(Data extracted from a collection)
--
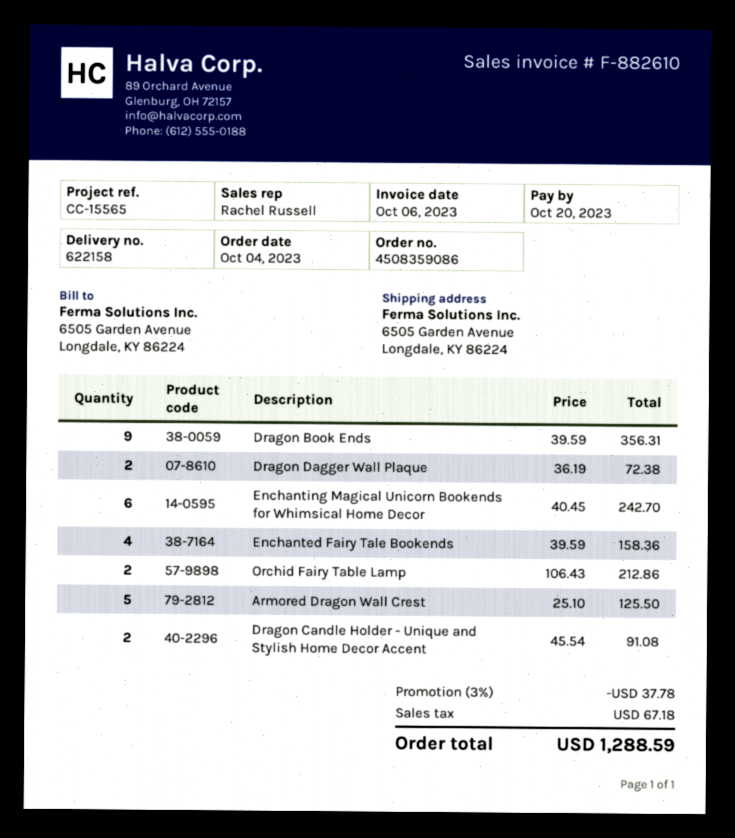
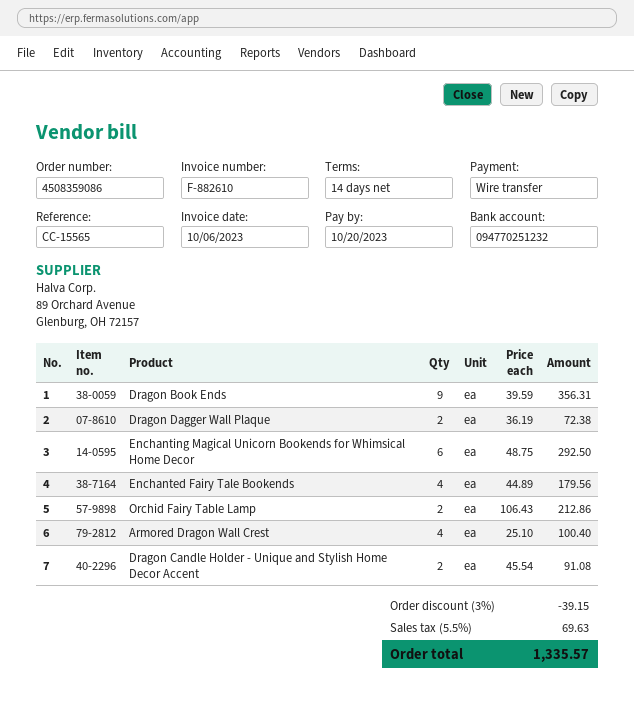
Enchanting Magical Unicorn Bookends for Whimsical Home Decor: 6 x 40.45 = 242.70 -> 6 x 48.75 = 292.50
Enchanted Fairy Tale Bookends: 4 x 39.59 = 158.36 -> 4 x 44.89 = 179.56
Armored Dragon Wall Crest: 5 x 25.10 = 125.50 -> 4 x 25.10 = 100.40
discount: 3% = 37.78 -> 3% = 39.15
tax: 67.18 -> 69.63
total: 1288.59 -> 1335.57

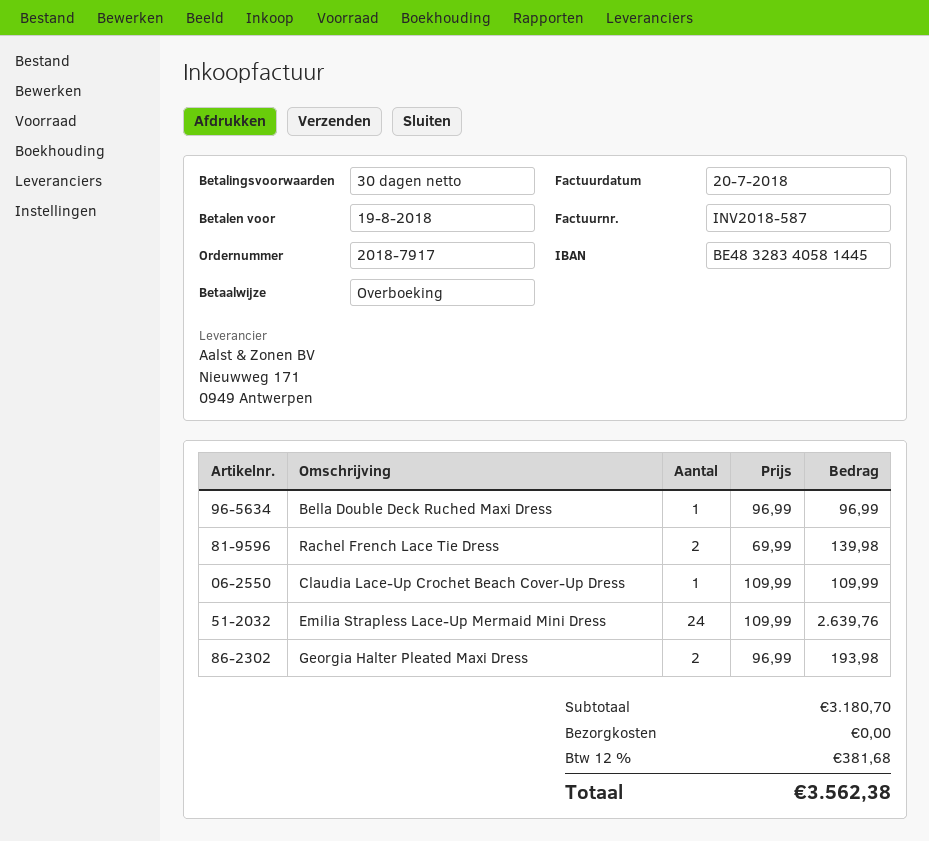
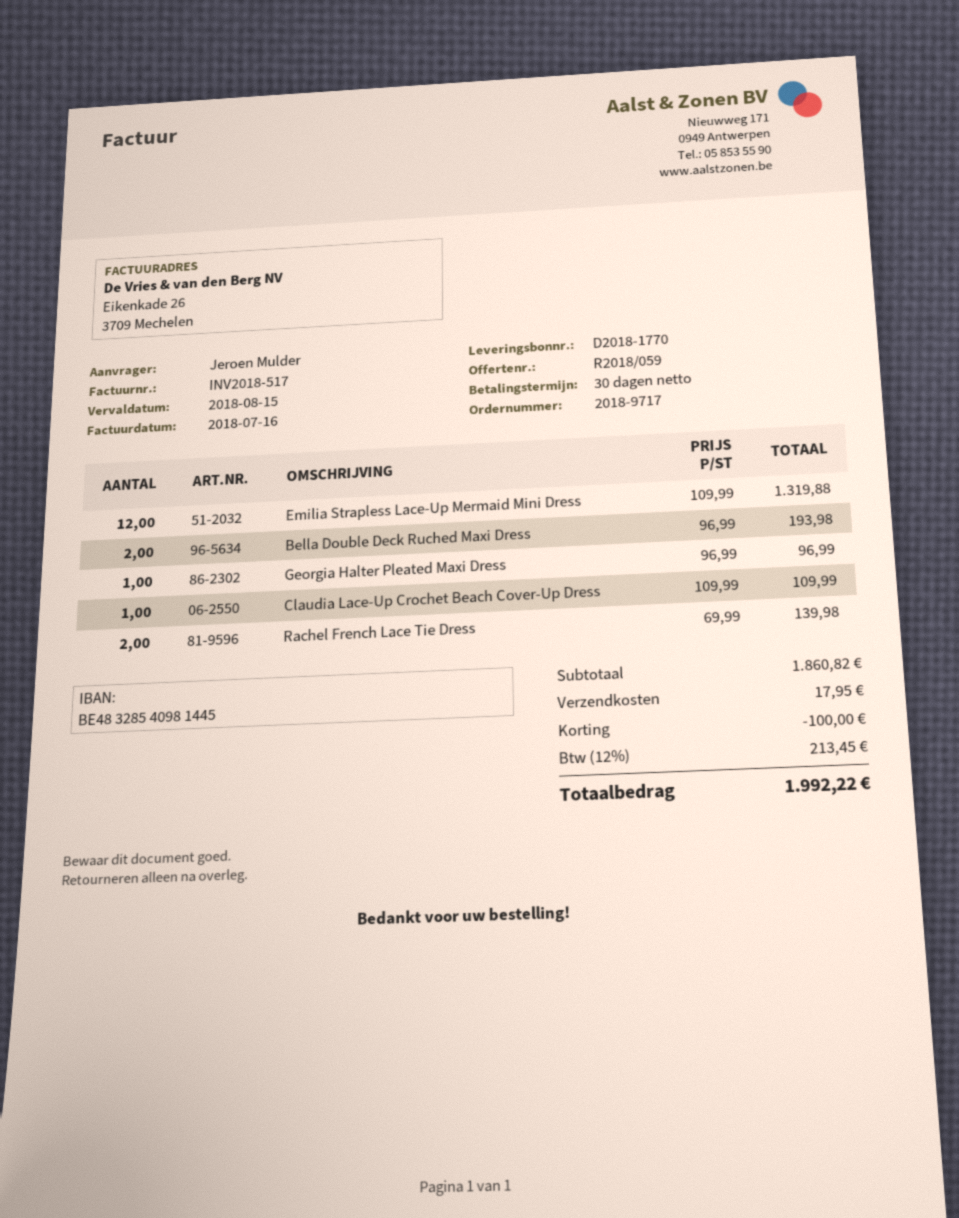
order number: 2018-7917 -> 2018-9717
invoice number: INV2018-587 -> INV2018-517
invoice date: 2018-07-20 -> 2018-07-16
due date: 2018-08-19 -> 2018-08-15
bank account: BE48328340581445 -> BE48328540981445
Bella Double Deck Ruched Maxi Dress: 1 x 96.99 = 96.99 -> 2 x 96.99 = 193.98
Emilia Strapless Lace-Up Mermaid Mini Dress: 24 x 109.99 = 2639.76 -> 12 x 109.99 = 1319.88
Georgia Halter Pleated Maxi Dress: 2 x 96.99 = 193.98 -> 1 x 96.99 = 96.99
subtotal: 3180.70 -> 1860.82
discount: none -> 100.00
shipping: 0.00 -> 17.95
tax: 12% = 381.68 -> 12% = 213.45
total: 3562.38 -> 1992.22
--
» Task to complete
I need the entries printed exactly, with each picture left out.

» Expected answer
Enchanting Magical Unicorn Bookends for Whimsical Home Decor: 6 x 40.45 = 242.70 -> 6 x 48.75 = 292.50
Enchanted Fairy Tale Bookends: 4 x 39.59 = 158.36 -> 4 x 44.89 = 179.56
Armored Dragon Wall Crest: 5 x 25.10 = 125.50 -> 4 x 25.10 = 100.40
discount: 3% = 37.78 -> 3% = 39.15
tax: 67.18 -> 69.63
total: 1288.59 -> 1335.57

order number: 2018-7917 -> 2018-9717
invoice number: INV2018-587 -> INV2018-517
invoice date: 2018-07-20 -> 2018-07-16
due date: 2018-08-19 -> 2018-08-15
bank account: BE48328340581445 -> BE48328540981445
Bella Double Deck Ruched Maxi Dress: 1 x 96.99 = 96.99 -> 2 x 96.99 = 193.98
Emilia Strapless Lace-Up Mermaid Mini Dress: 24 x 109.99 = 2639.76 -> 12 x 109.99 = 1319.88
Georgia Halter Pleated Maxi Dress: 2 x 96.99 = 193.98 -> 1 x 96.99 = 96.99
subtotal: 3180.70 -> 1860.82
discount: none -> 100.00
shipping: 0.00 -> 17.95
tax: 12% = 381.68 -> 12% = 213.45
total: 3562.38 -> 1992.22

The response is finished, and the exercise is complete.